But if the claim involved issues relating to seniority or
promotion, etc., affecting others, delay would render
the claim stale and doctrine of laches/limitation will be
applied. Insofar as the consequential relief of recovery
of arrears for a past period is concerned, the
principles relating to recurring/successive wrongs will
apply. As a consequence, the High Courts will restrict
the consequential relief relating to arrears normally to
a period of three years prior to the date of filing of the
writ petition.” (emphasis supplied)
(B) Union of India v N Murugesan, (2022) 2 SCC 25:
"Delay, laches and acquiescence
20. The principles governing delay, laches, and
acquiescence are overlapping and interconnected on
many occasions. However, they have their distinct
characters and distinct elements. One can say that
delay is the genus to which laches and acquiescence
are species. Similarly, laches might be called a genus
to a species by name acquiescence. However, there
may be a case where acquiescence is involved, but
not laches. These principles are common law
principles, and perhaps one could identify that these
principles find place in various statutes which restrict
the period of limitation and create non consideration
of condonation in certain circumstances. They are
bound to be applied by way of practice requiring
prudence of the court than of a strict application of
law. The underlying principle governing these
concepts would be one of estoppel. The question of
prejudice is also an important issue to be taken note
of by the court.
Laches
6
21. The word “laches” is derived from the French
language meaning “remissness and slackness”. It
thus involves unreasonable delay or negligence in
pursuing a claim involving an equitable relief while
causing prejudice to the other party. It is neglect on
the part of a party to do an act which law requires
while asserting a right, and therefore, must stand in
the way of the party getting relief or remedy.

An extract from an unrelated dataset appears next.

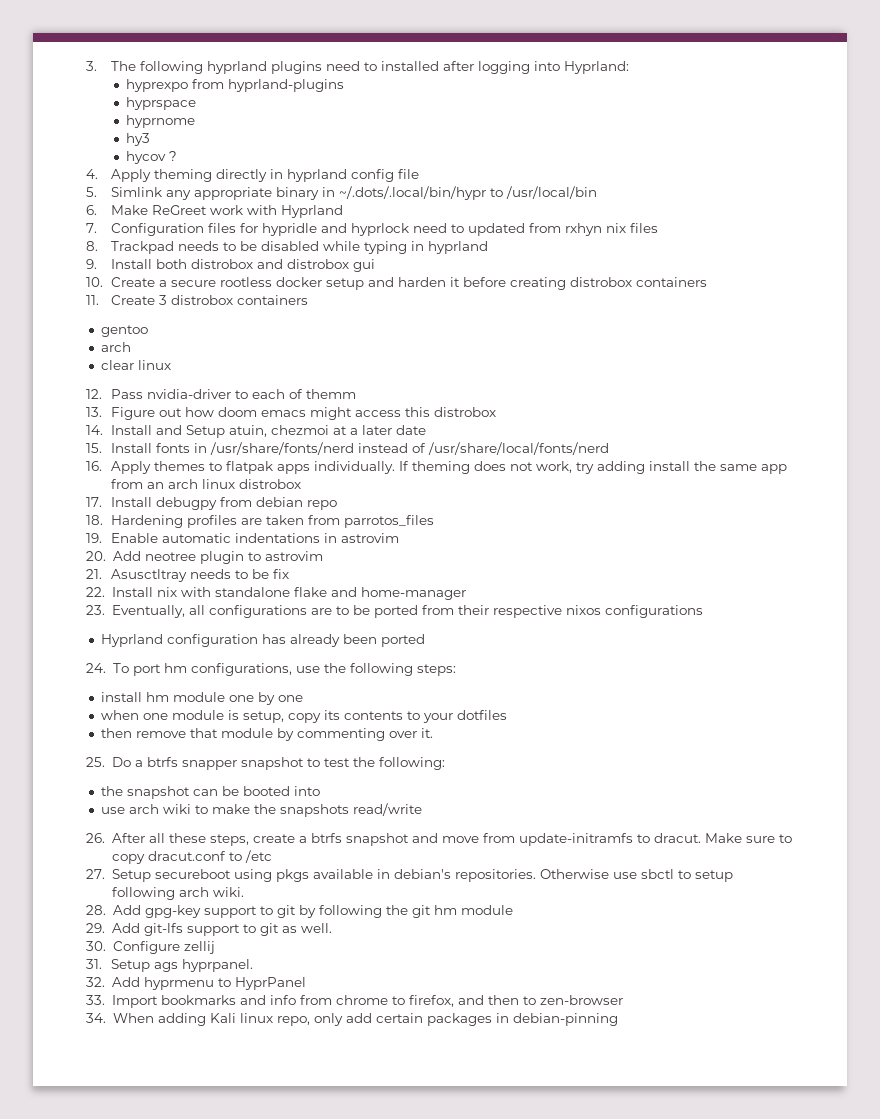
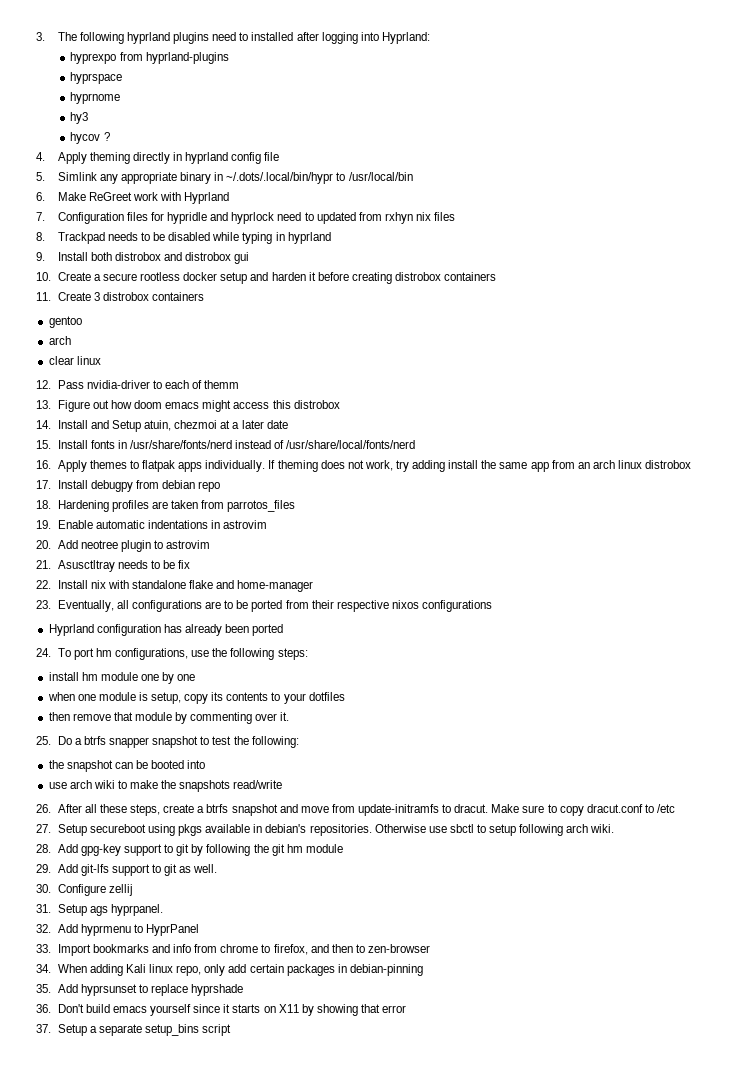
+ 35. Add hyprsunset to replace hyprshade
+ 36. Don't build emacs yourself since it starts on X11 by showing that error
+ 37. Setup a separate setup_bins script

22. Two essential factors to be seen are the length of
the delay and the nature of acts done during the
interval. As stated, it would also involve acquiescence
on the part of the party approaching the court apart
from the change in position in the interregnum.
Therefore, it would be unjustifiable for a Court of
Equity to confer a remedy on a party who knocks its
doors when his acts would indicate a waiver of such a
right. By his conduct, he has put the other party in a
particular position, and therefore, it would be
unreasonable to facilitate a challenge before the
court. Thus, a man responsible for his conduct on
equity is not expected to be allowed to avail a remedy.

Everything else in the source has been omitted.